Me (Mom) – I’ll be prince charming.
Alpha – No, prince charming is a boy.
This is fascinating because the boys are frequently Cinderella, Anna, Elsa, etc. and gender has never come into it. They know boys and girls but this has never been a limitation of play.
Mom – Ok, I respond.
Alpha – Beta, can you be prince charming?
Beta – No, I’m Lightening McQueen. Prince Charming is at work. <meaning Dad>
Mom – Will that work Alpha?
Alpha – No, he needs to be here.
Mom – I offered to be prince charming. <gentle reminder>
Alpha – You can be prince charming if you pretend you are Beta being prince charming.
Mom – Deal
Do your kids have a favorite character to play, particularly one that crosses gender roles?

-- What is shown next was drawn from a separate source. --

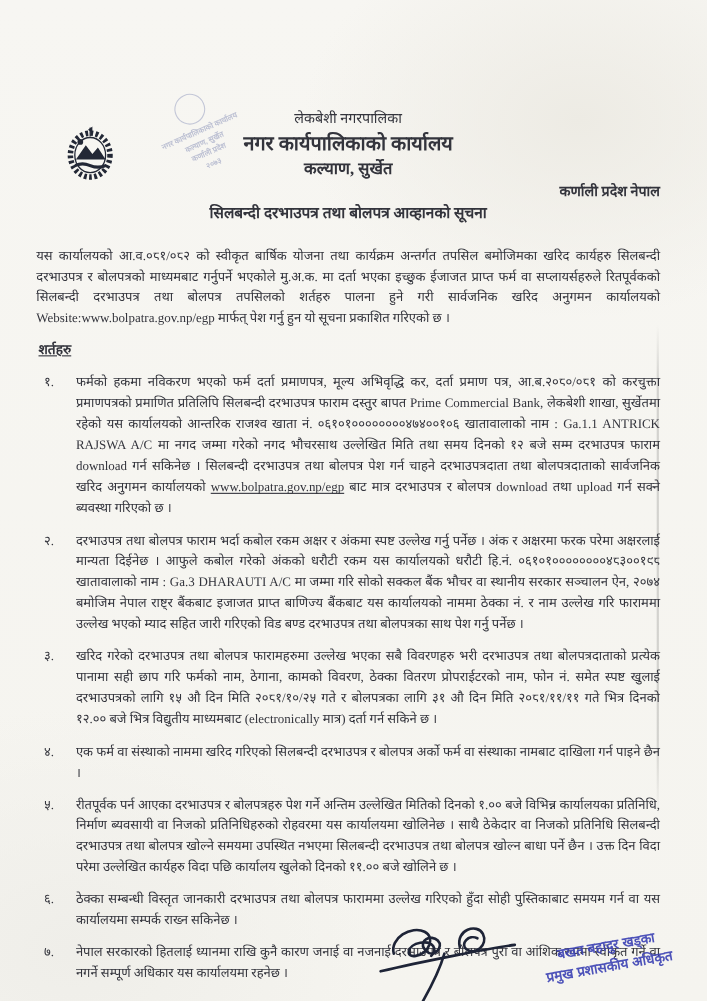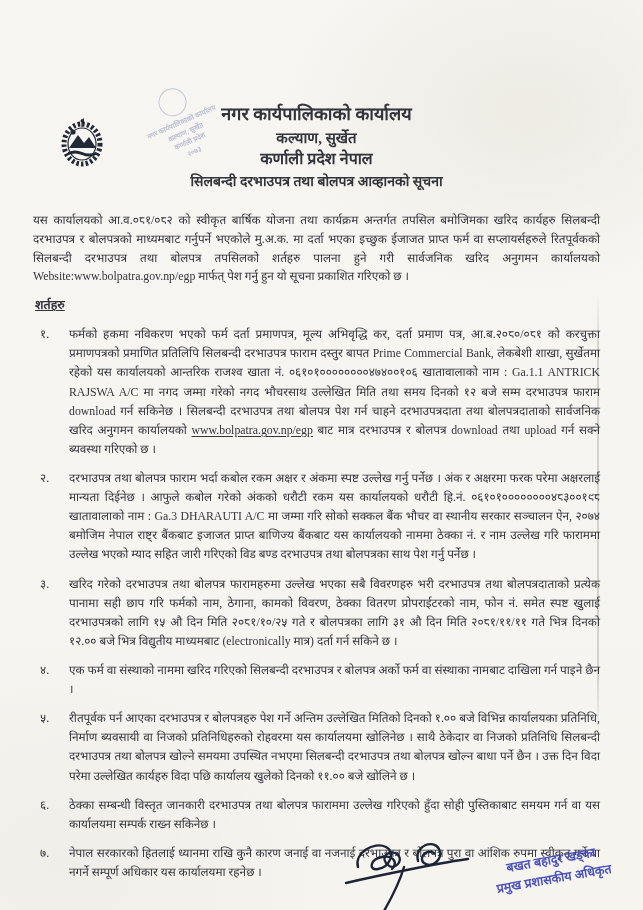"लेकबेशी नगरपालिका" div.l1 { html: none -> <div>लेकबेशी नगरपालिका</div> }
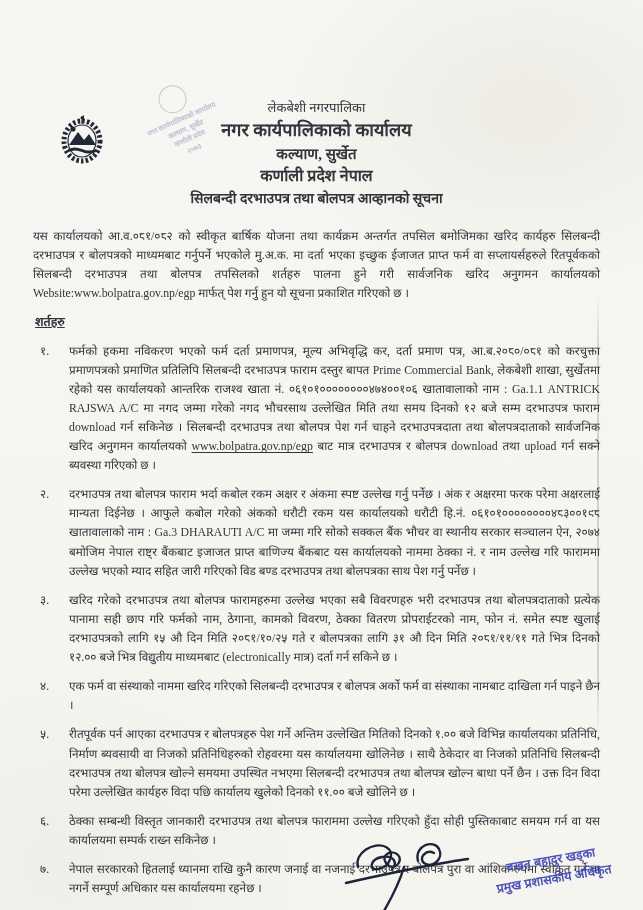"कर्णाली प्रदेश नेपाल" .hdr .l4 { font-size: 16px -> 13px; text-align: none -> right }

Now that I work part time, Tuesday mornings are spent with the twins at the library for story time. We all pick out children’s books to take home. During an early visit, I found The Giving Tree by Shel Silverstein. “Oh, babies, this is one of Mommy’s favorite books.”
The next morning, I started reading it to the boys over breakfast. As the boys were just shy of three, I explained the pages to the boys. “Look, she gives him her apples. Look, her branches.” Then the tree started to give things that could no longer be replenished. I started tearing up. I tried to explain it to the boys – “The tree loves the boy so much, that she gives him all she has, until there is nothing left, because she wants him to be happy.” And then I was bawling. Clearly when I had read this book in earlier years, I was identifying more with the boy (or watching as an observer just appreciating the tale). Suddenly, I was totally the tree.
And the boys started saying “Put it away! Put it away!” and describing it as “The bad book that made Mommy cry.” Sigh. We’ll try again in a few years.
Have you shared a beloved story only to have it go awry?